Example: 'ConditionalVariableFcn',@condfun

Data Types: function_handle

Number of coupled constraints, specified as a positive integer. For details, see Coupled Constraints.

Note

NumCoupledConstraints is required when you have coupled constraints.

Example: 'NumCoupledConstraints',3

Data Types: double

Indication of whether coupled constraints are deterministic, specified as a logical vector of length NumCoupledConstraints. For details, see Coupled Constraints.

Example: 'AreCoupledConstraintsDeterministic',[true,false,true]

Data Types: logical

Reports, Plots, and Halting

collapse all

Command-line display level, specified as 0, 1, or 2.

  • 0 — No command-line display.

  • 1 — At each iteration, display the iteration number, result report (see the next paragraph), objective function model, objective function evaluation time, best (lowest) observed objective function value, best (lowest) estimated objective function value, and the observed constraint values (if any). When optimizing in parallel, the display also includes a column showing the number of active workers, counted after assigning a job to the next worker.
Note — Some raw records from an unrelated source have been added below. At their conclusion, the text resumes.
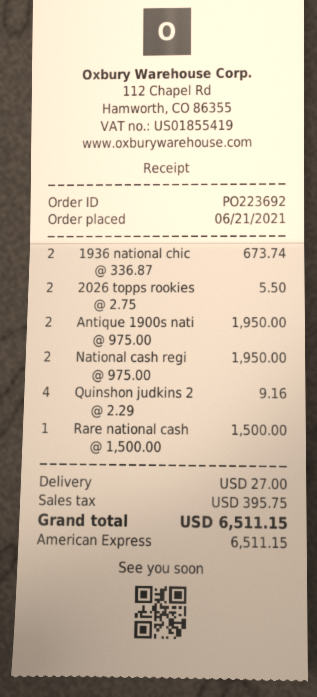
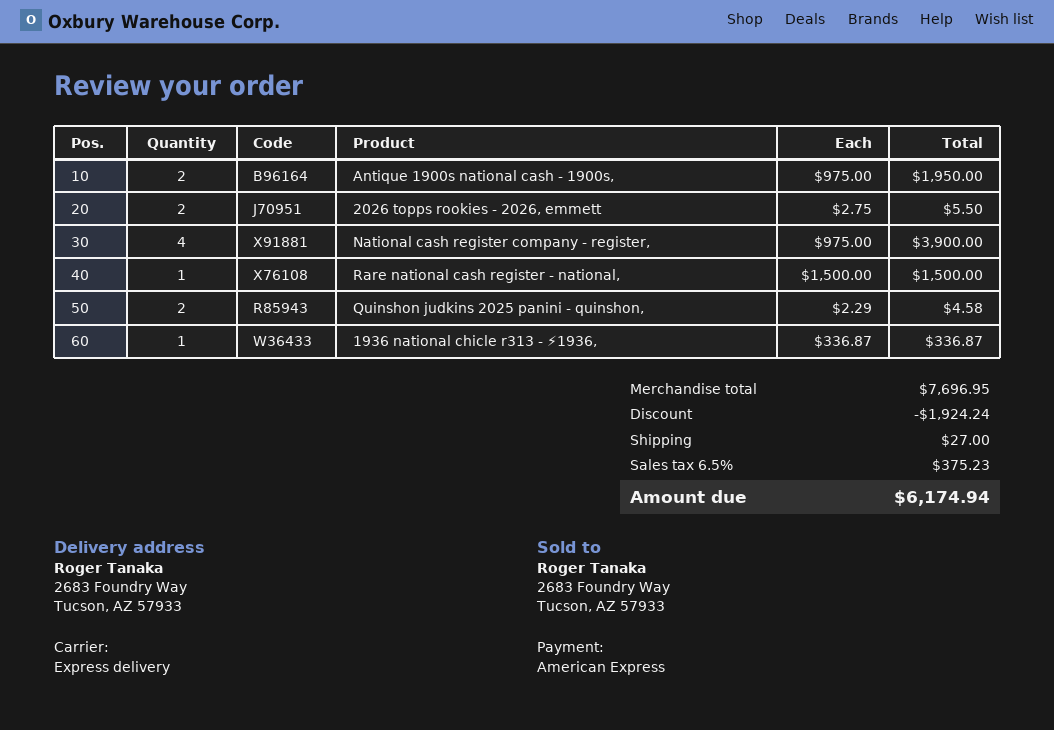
1936 national chic: 2 x 336.87 = 673.74 -> 1 x 336.87 = 336.87
National cash regi: 2 x 975.00 = 1950.00 -> 4 x 975.00 = 3900.00
Quinshon judkins 2: 4 x 2.29 = 9.16 -> 2 x 2.29 = 4.58
discount: none -> 1924.24
tax: 395.75 -> 375.23
total: 6511.15 -> 6174.94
    The result report for each iteration is one of the following:

    • Accept — The objective function returns a finite value, and all constraints are satisfied.

    • Best — Constraints are satisfied, and the objective function returns the lowest value among feasible points.

    • Error — The objective function returns a value that is not a finite real scalar.

    • Infeas — At least one constraint is violated.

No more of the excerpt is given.